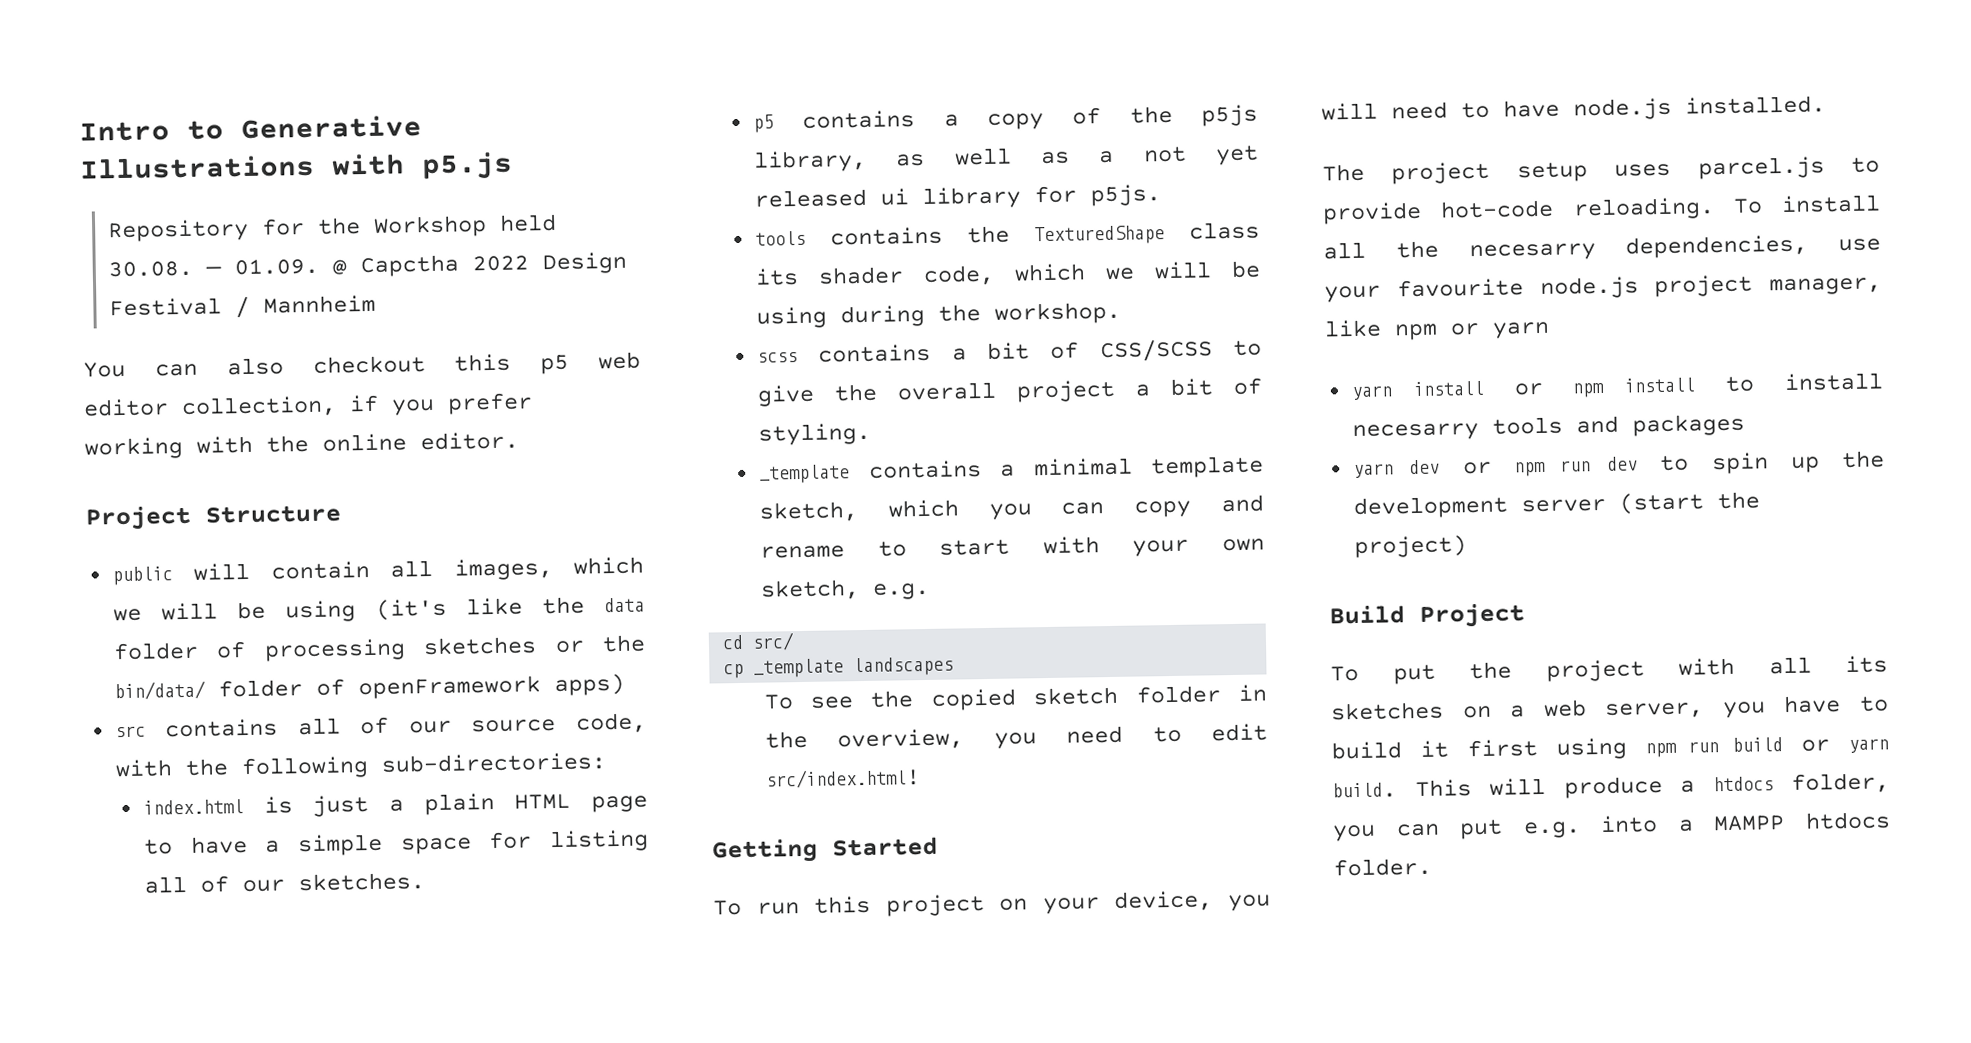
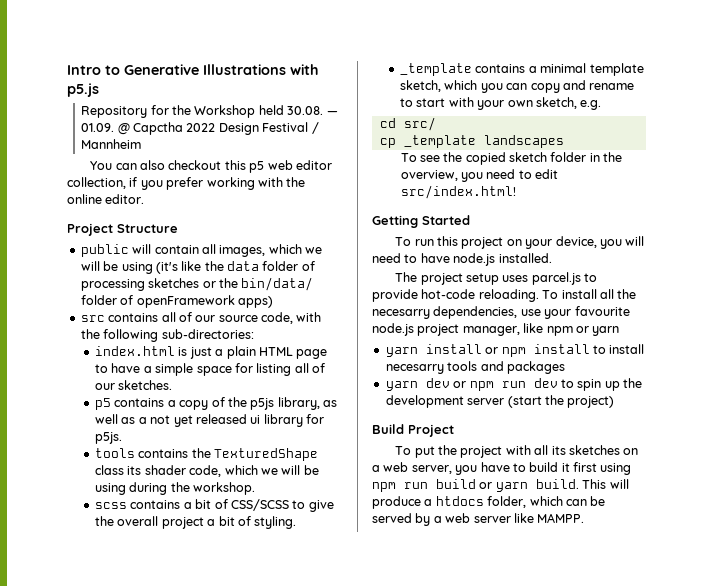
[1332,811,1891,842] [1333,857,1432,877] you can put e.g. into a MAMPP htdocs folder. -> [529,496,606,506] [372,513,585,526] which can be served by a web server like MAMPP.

...

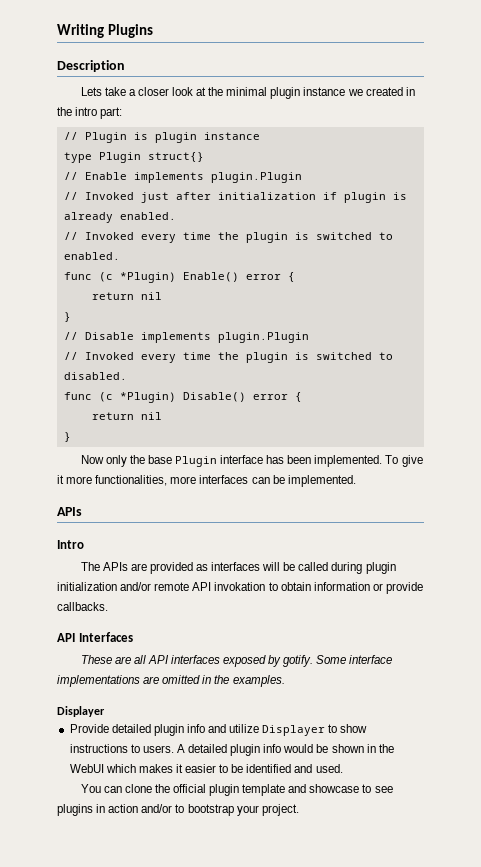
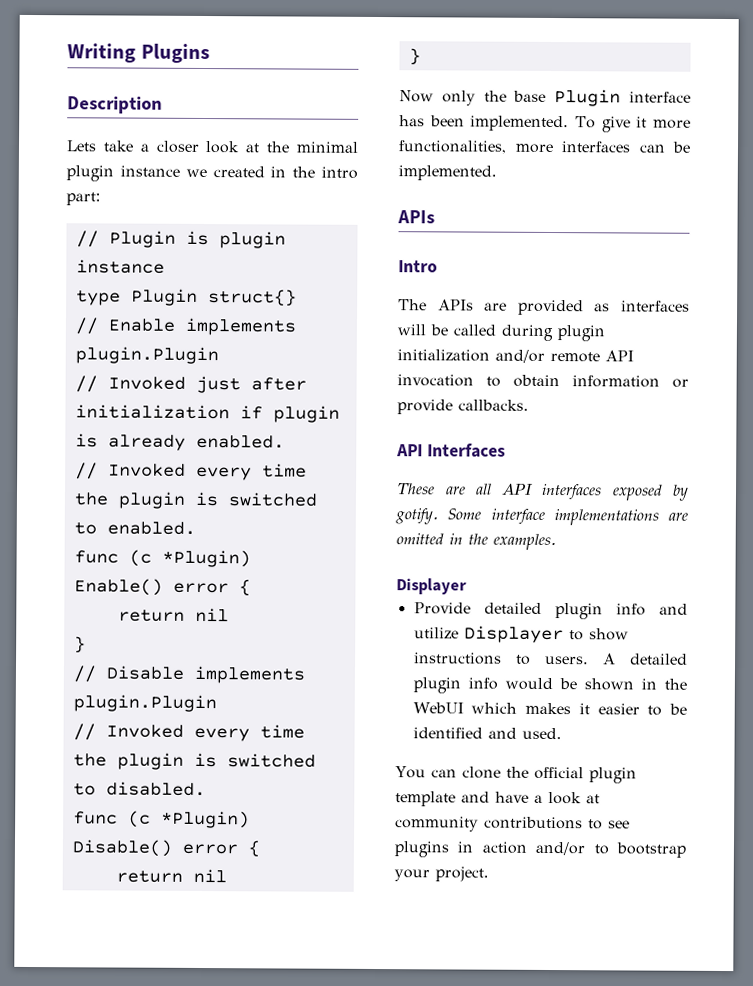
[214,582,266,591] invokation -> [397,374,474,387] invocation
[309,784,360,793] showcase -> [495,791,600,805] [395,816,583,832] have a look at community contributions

---

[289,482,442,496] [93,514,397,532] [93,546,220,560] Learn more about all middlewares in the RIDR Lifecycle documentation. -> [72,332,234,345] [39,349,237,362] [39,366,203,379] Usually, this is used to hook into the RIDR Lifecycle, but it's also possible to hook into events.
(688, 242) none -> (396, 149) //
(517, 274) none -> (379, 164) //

■ Your assignment ■
Each line above with the word "none" needs to be copied.

■ Exercise result ■
(688, 242) none -> (396, 149) //
(517, 274) none -> (379, 164) //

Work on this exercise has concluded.